Each line from the first entry to the line with "width:100px; height:28px; background:#f2ef9a;", both included, is to be returned unchanged, with any pictures dropped.

### [TASK INPUTS]

-----

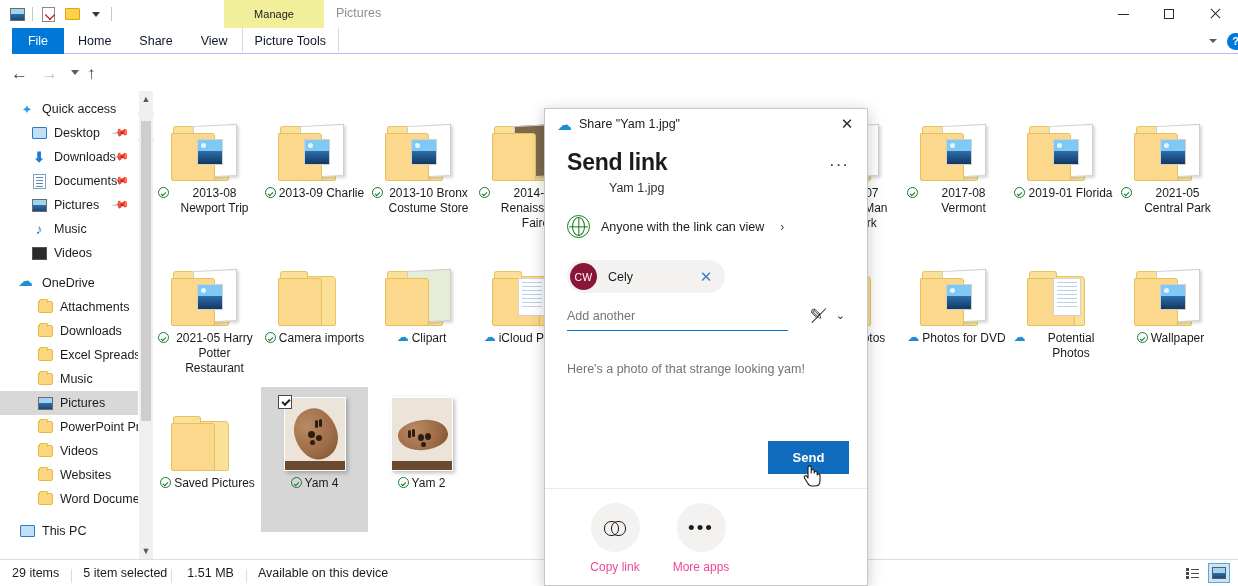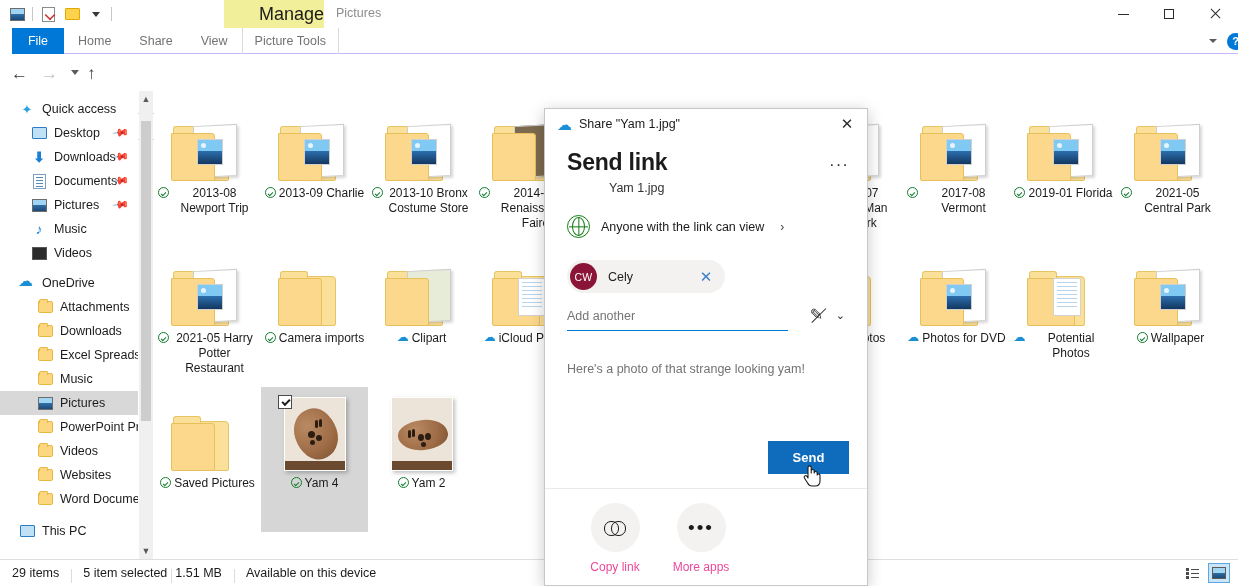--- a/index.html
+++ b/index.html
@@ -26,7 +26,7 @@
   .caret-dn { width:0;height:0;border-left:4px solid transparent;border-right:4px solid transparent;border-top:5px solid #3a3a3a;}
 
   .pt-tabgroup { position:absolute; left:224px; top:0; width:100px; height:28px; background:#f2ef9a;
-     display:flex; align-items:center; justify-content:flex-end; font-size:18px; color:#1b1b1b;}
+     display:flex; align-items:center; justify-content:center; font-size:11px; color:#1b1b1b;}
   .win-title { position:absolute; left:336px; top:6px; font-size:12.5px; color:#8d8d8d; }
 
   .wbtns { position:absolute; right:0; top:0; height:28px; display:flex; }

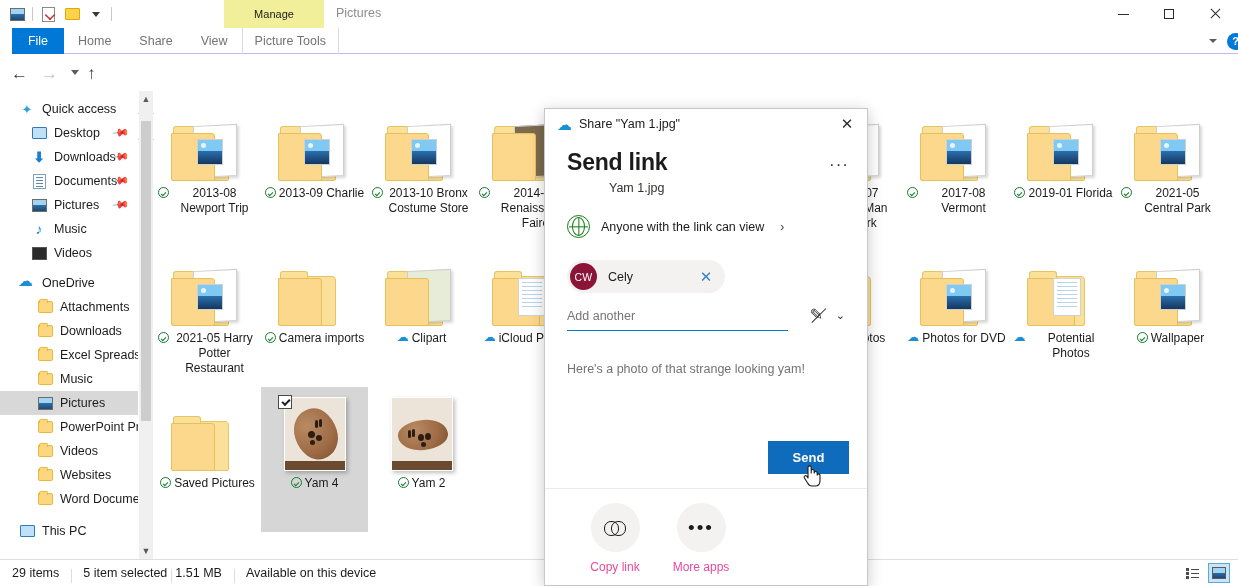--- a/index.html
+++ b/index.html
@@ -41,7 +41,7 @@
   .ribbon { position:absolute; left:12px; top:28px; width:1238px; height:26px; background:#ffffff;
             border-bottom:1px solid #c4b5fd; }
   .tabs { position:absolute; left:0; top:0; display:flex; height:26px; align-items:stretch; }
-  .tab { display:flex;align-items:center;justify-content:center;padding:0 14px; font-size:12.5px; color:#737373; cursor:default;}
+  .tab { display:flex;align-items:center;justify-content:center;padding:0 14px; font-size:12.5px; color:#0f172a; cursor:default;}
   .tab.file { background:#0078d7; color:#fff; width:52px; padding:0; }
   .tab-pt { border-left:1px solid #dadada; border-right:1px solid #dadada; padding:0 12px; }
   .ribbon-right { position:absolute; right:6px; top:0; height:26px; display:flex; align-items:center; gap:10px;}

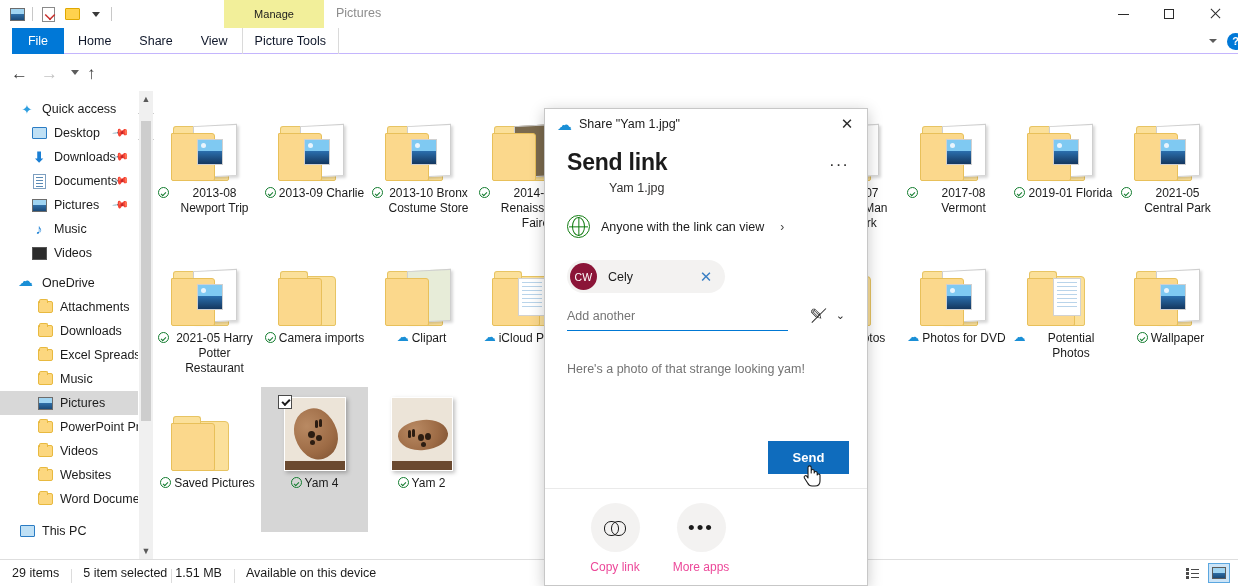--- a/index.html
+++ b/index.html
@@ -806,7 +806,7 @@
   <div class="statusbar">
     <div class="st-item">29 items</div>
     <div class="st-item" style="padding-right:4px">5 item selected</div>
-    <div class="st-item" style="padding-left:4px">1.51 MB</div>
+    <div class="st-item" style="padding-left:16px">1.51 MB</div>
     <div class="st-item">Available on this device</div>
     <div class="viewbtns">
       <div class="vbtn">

-----

### [COMPLETED EXERCISE]
--- a/index.html
+++ b/index.html
@@ -26,7 +26,7 @@
   .caret-dn { width:0;height:0;border-left:4px solid transparent;border-right:4px solid transparent;border-top:5px solid #3a3a3a;}
 
   .pt-tabgroup { position:absolute; left:224px; top:0; width:100px; height:28px; background:#f2ef9a;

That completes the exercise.